WORK INSTRUCTION: Of the entries below, return exactly those lines that fall between the one containing "width:144px; height:33px; background:#6a2ecf;" and the one containing "line-height:12px; text-align:center; font-weight:bold;", the two end lines included.

SOURCE RECORDS:
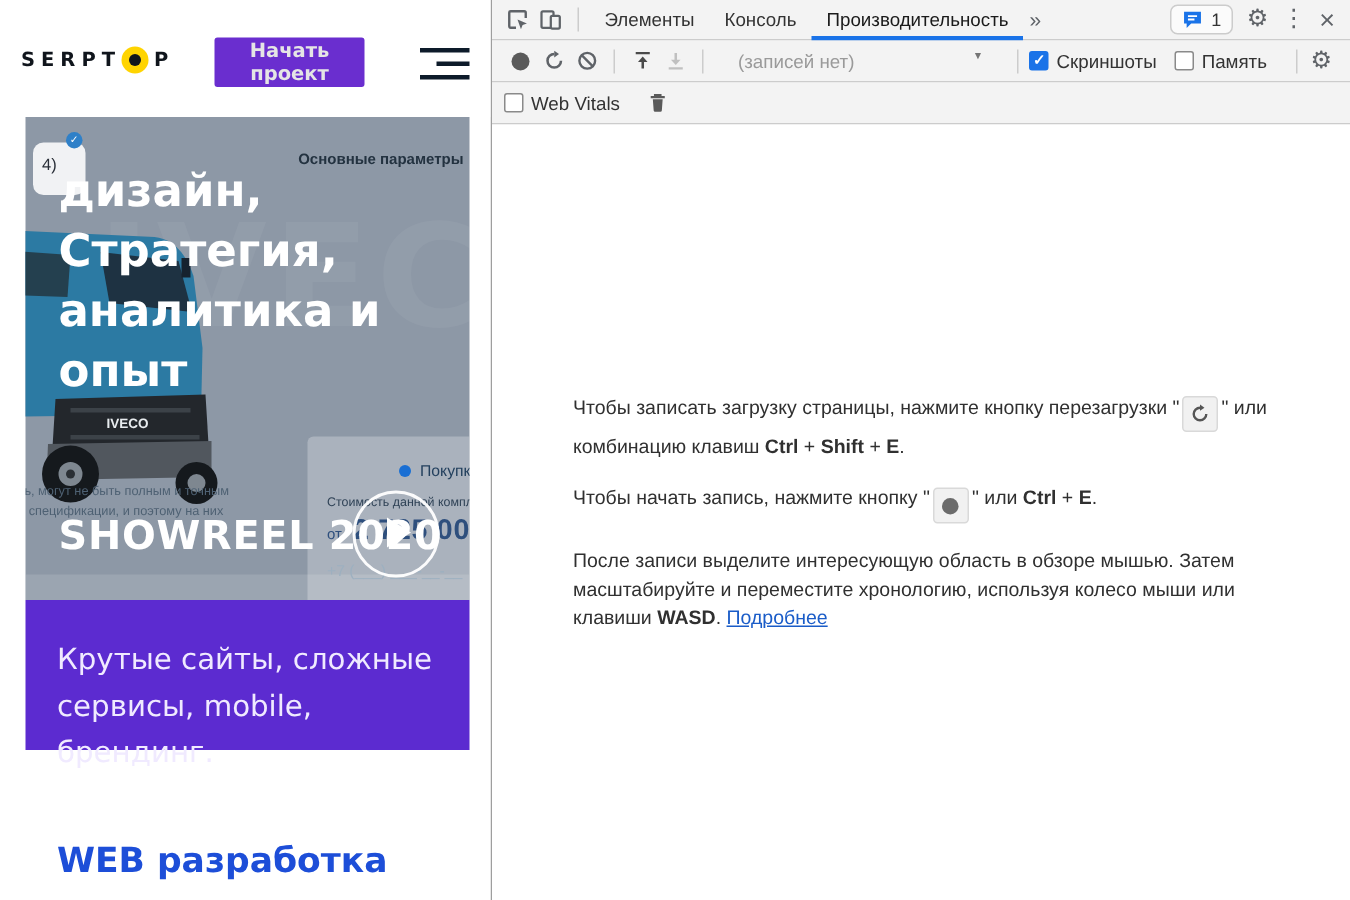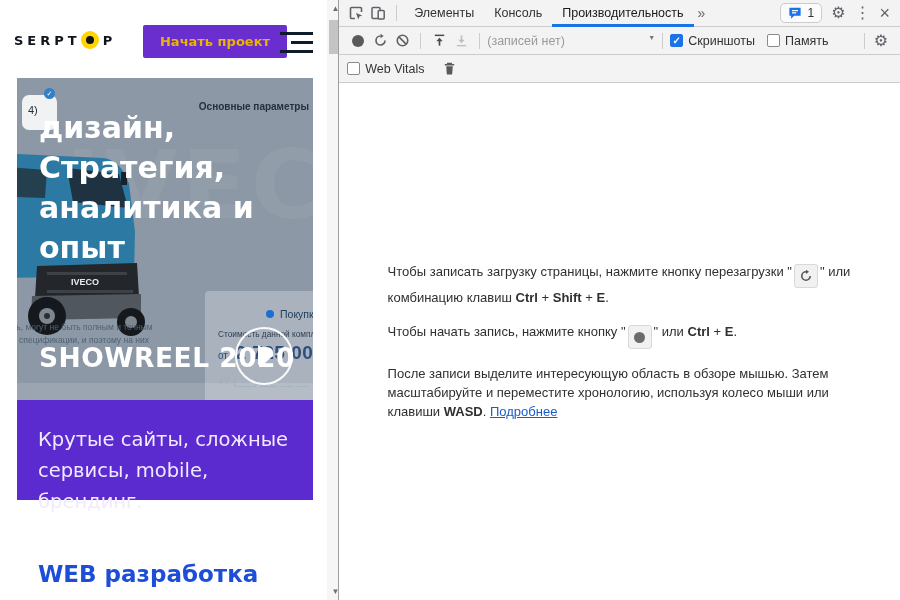--- a/index.html
+++ b/index.html
@@ -9,22 +9,22 @@
 
   
   .site-pane { position:relative; width:345px; height:600px; background:#fff; overflow:hidden; }
 
   .site-header { position:absolute; left:0; top:0; width:327px; height:78px; background:#fff; }
   .logo { position:absolute; left:14px; top:31px; display:flex; align-items:center;
     font-family:"DejaVu Sans", sans-serif; font-weight:bold; font-size:13px; color:#10151c; letter-spacing:4px; }
   .logo-o { width:18px; height:18px; border-radius:50%; background:#ffd400; display:inline-flex;
     align-items:center; justify-content:center; margin:0 4px 0 0; }
   .logo-dot { width:8px; height:8px; border-radius:50%; background:#10151c; }
-  .cta { position:absolute; left:143px; top:25px; width:144px; height:33px; background:#6a2ecf;
-    color:#eab308; border:none; border-radius:2px; font-size:13px; font-weight:bold;
+  .cta { position:absolute; left:143px; top:25px; width:100px; height:33px; background:#6a2ecf;
+    color:#e5e5e5; border:none; border-radius:2px; font-size:13px; font-weight:bold;
     font-family:"DejaVu Sans", sans-serif; cursor:pointer; }
   .burger { position:absolute; left:280px; top:32px; width:33px; display:flex; flex-direction:column; gap:6px; cursor:pointer; }
   .burger i { display:block; height:3px; width:33px; background:#0d1b2a; }
   .burger i.mid { width:22px; margin-left:auto; }
 
   .hero { position:absolute; left:17px; top:78px; width:296px; height:322px;
     background:#8d98a6; overflow:hidden; }
   .hero-watermark { position:absolute; left:48px; top:52px; font-size:95px; font-weight:bold;
     color:rgba(255,255,255,0.05); letter-spacing:4px; font-family:"DejaVu Sans", sans-serif; }
   .hero-avatar { position:absolute; left:5px; top:17px; width:35px; height:35px; background:#f1f2f4;
@@ -83,21 +83,21 @@
   .tab-right { margin-left:auto; display:flex; align-items:center; gap:9px; padding-right:10px; }
   .issues-badge { display:flex; align-items:center; gap:5px; border:1px solid #ccc; border-radius:5px;
     padding:2px 7px; cursor:pointer; background:#fbfbfb; }
   .issues-badge .cnt { font-size:12px; color:#333; }
   .glyph { font-size:16px; color:#5f6368; cursor:pointer; line-height:1; }
   .glyph.close { font-size:18px; }
 
   .dt-controls { height:28px; padding-left:8px; }
   .rec-dot { width:12px; height:12px; border-radius:50%; background:#5a5a5a; }
   .dt-select { display:flex; align-items:flex-start; justify-content:space-between; width:168px;
-    font-size:12.5px; color:#9a9a9a; cursor:pointer; margin:0 0; }
+    font-size:12.5px; color:#9a9a9a; cursor:pointer; margin:0 16px; }
   .dt-select .caret { font-size:7px; color:#757575; }
   .cb { width:13px; height:13px; border:1px solid #8a8a8a; border-radius:2px; background:#fff;
     flex:none; cursor:pointer; }
   .cb.checked { background:#1a73e8; border-color:#1a73e8; color:#fff; font-size:10px;
     line-height:12px; text-align:center; font-weight:bold; }
   .cb-label { font-size:12.5px; color:#333; margin:0 12px 0 5px; white-space:nowrap; }
   .spacer { flex:1; }
 
   .dt-webvitals { height:28px; padding-left:8px; }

RESPONSE:
-  .cta { position:absolute; left:143px; top:25px; width:144px; height:33px; background:#6a2ecf;
-    color:#eab308; border:none; border-radius:2px; font-size:13px; font-weight:bold;
+  .cta { position:absolute; left:143px; top:25px; width:100px; height:33px; background:#6a2ecf;
+    color:#e5e5e5; border:none; border-radius:2px; font-size:13px; font-weight:bold;
     font-family:"DejaVu Sans", sans-serif; cursor:pointer; }
   .burger { position:absolute; left:280px; top:32px; width:33px; display:flex; flex-direction:column; gap:6px; cursor:pointer; }
   .burger i { display:block; height:3px; width:33px; background:#0d1b2a; }
   .burger i.mid { width:22px; margin-left:auto; }
 
   .hero { position:absolute; left:17px; top:78px; width:296px; height:322px;
     background:#8d98a6; overflow:hidden; }
   .hero-watermark { position:absolute; left:48px; top:52px; font-size:95px; font-weight:bold;
     color:rgba(255,255,255,0.05); letter-spacing:4px; font-family:"DejaVu Sans", sans-serif; }
   .hero-avatar { position:absolute; left:5px; top:17px; width:35px; height:35px; background:#f1f2f4;
@@ -83,21 +83,21 @@
   .tab-right { margin-left:auto; display:flex; align-items:center; gap:9px; padding-right:10px; }
   .issues-badge { display:flex; align-items:center; gap:5px; border:1px solid #ccc; border-radius:5px;
     padding:2px 7px; cursor:pointer; background:#fbfbfb; }
   .issues-badge .cnt { font-size:12px; color:#333; }
   .glyph { font-size:16px; color:#5f6368; cursor:pointer; line-height:1; }
   .glyph.close { font-size:18px; }
 
   .dt-controls { height:28px; padding-left:8px; }
   .rec-dot { width:12px; height:12px; border-radius:50%; background:#5a5a5a; }
   .dt-select { display:flex; align-items:flex-start; justify-content:space-between; width:168px;
-    font-size:12.5px; color:#9a9a9a; cursor:pointer; margin:0 0; }
+    font-size:12.5px; color:#9a9a9a; cursor:pointer; margin:0 16px; }
   .dt-select .caret { font-size:7px; color:#757575; }
   .cb { width:13px; height:13px; border:1px solid #8a8a8a; border-radius:2px; background:#fff;
     flex:none; cursor:pointer; }
   .cb.checked { background:#1a73e8; border-color:#1a73e8; color:#fff; font-size:10px;
     line-height:12px; text-align:center; font-weight:bold; }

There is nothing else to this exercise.